Not only do the new tools reduce the workload for our trainers and partner organisations, but they’re also much more fun for participants. As a result, they provide feedback that is clearer and more in-depth, so we’re gathering more data that is also more relevant. There is also space for the girls to talk more freely about how they feel, rather than having to stick to specific questions.
ThoughtWorks also helped us to come up with an additional feedback form for the trainer, which works alongside the participants' feedback to provide a 360 degree picture of each workshop.
The New Tools In Action
We tested the new tools whilst delivering menstrual health workshops and donating Ruby Cups in two schools in Kisumu County, Kenya. At one of the schools, headteacher James Mabeya has been working with the Golden Girls Foundation and Ruby Cup to offer menstrual health education and free Ruby Cups to both staff and students. Mr Mabeya is a champion for girls education and regularly holds talks to encourage his female pupils to focus on their studies as a way to improve their futures. He was so impressed by the scheme and the way it worked that he personally distributed the first set of cups to his pupils.
Students at St. Agustine Kandege school (Kisumu, Kenya) participating in our menstrual health workshop and sharing feedback about their use of the Ruby Cup
"In this area,” says Mr Mabeya, “a lot of parents don’t buy period products for their daughters, either because they don’t see the need or they simply can’t afford them. As a result, a lot of female students miss classes. They tell us they are sick, but we suspect they don’t have the period products they need to come into school.” Since the menstrual health education programme, Mr Mabeya has seen a change. “The girls seem more confident than before,” he says.
Through these initial tests, our trainers reported that the new tools took less time compared to the previous evaluation methods and also that they drastically reduced the chances of gathering incorrect data.
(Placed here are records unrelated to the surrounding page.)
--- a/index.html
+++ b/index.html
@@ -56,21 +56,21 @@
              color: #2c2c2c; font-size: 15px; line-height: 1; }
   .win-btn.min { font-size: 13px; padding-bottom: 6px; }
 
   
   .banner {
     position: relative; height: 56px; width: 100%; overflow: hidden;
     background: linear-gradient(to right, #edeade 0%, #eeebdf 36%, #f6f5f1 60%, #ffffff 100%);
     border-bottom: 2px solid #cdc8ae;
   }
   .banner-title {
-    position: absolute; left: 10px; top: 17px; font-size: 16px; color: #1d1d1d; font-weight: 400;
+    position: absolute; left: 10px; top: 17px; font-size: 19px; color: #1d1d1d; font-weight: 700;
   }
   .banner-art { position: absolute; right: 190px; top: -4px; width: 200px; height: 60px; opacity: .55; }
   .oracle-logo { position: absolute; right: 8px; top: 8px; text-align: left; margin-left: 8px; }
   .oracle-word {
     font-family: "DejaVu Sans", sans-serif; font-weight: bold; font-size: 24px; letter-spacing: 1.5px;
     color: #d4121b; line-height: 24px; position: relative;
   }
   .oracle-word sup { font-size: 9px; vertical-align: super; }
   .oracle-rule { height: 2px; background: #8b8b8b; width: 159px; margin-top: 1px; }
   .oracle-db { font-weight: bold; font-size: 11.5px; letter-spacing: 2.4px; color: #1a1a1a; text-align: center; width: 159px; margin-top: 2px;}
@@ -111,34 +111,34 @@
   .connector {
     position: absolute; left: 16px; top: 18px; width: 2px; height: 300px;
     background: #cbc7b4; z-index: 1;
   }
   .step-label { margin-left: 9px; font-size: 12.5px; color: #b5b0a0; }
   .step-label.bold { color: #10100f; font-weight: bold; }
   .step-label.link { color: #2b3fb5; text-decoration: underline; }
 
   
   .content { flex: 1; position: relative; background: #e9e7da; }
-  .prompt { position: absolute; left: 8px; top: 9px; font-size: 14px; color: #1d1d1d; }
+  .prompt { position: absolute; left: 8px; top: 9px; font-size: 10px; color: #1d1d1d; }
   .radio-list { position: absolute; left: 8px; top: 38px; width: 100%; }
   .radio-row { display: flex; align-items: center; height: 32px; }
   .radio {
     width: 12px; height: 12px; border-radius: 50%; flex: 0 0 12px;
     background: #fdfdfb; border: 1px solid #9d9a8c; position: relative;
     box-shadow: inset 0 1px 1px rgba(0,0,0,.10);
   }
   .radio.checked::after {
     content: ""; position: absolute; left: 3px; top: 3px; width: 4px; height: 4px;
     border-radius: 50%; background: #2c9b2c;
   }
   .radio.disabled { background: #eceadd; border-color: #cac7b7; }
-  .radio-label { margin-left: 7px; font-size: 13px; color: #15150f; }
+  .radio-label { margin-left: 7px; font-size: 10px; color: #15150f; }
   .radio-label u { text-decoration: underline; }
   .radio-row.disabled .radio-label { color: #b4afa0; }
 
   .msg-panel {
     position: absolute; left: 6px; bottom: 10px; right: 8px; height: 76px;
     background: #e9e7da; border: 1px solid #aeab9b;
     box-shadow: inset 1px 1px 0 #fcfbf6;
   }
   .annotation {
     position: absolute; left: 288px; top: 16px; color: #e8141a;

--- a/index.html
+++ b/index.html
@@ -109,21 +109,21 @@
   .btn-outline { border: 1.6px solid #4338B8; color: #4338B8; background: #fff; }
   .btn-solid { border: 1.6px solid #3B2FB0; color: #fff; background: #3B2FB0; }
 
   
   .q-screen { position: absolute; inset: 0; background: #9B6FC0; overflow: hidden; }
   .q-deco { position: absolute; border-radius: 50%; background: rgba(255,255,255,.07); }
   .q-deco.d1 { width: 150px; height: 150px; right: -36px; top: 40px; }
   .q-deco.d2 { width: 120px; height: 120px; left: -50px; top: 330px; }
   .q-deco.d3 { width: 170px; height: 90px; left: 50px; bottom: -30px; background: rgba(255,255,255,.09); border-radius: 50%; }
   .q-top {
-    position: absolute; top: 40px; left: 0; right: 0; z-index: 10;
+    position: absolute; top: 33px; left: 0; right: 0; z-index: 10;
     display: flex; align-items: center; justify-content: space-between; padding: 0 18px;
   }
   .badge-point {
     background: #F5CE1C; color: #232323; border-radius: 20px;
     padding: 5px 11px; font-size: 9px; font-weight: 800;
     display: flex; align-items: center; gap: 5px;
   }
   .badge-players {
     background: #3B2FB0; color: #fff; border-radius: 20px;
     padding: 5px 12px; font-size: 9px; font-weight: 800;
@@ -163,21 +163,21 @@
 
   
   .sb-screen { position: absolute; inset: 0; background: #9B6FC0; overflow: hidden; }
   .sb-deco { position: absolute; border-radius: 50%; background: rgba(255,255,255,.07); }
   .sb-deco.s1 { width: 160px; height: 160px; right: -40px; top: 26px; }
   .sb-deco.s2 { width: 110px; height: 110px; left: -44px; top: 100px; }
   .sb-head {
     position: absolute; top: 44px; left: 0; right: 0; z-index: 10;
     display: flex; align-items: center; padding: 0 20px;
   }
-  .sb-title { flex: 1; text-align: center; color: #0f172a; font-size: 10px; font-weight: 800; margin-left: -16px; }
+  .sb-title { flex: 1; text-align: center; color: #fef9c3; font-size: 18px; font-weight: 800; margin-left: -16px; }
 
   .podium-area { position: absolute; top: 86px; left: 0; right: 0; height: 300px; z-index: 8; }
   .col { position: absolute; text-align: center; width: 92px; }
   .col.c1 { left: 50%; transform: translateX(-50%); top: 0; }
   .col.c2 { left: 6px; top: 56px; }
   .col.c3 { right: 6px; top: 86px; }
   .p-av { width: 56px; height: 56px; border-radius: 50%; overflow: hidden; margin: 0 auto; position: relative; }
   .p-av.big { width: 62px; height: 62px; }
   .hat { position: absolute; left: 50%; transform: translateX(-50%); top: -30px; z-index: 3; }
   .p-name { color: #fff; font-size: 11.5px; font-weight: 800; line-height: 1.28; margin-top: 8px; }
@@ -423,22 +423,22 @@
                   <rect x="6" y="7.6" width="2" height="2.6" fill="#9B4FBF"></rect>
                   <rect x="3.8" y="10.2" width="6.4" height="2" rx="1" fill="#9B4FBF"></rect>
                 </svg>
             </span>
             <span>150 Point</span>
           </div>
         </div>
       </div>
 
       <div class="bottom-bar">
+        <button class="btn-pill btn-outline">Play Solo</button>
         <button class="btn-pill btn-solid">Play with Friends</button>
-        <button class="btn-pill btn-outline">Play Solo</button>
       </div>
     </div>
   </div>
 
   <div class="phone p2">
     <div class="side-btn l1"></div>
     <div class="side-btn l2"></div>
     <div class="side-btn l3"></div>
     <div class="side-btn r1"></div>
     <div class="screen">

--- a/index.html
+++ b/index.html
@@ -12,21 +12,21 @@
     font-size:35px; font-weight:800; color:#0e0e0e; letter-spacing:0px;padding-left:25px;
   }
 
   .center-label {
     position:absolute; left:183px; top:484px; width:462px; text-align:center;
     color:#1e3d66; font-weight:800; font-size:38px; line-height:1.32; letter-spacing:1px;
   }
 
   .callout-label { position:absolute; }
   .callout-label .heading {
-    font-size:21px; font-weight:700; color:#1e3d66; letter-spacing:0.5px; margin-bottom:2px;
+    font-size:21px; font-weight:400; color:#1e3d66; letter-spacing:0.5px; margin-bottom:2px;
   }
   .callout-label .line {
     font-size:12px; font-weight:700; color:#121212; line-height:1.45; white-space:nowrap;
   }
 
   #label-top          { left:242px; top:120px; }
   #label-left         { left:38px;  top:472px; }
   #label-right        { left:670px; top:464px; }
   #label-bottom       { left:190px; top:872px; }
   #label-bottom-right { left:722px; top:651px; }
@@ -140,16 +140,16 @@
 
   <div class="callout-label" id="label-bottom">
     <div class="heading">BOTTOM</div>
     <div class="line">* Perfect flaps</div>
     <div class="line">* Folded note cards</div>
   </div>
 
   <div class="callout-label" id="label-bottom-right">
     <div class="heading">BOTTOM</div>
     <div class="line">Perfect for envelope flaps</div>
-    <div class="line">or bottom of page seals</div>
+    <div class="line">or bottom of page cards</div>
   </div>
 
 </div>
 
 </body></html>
We also learned that it’s important to offer offline options for the trainers to record the data they gather, just in case workshop sessions are being held in areas with limited or no internet connection.
Because the data is automatically gathered online and delivered in real time, it’s also much easier to analyse, meaning our teams have already been able to look at trends and start mining the data for information about areas where we can improve or adapt. The new method is also much easier for our partner organisations and trainers too. Previously they were left with hundreds of paper questionnaires which needed to be collected, read, recorded and analysed. All of this added hours of work and required the use of computers, printers and other IT equipment, which are not always abundant in the areas where we distribute.
We hope to roll out the new data collection tools to all of our donation programs over the next twelve months. Thank you to everyone at ThoughtWorks who contributed to the project.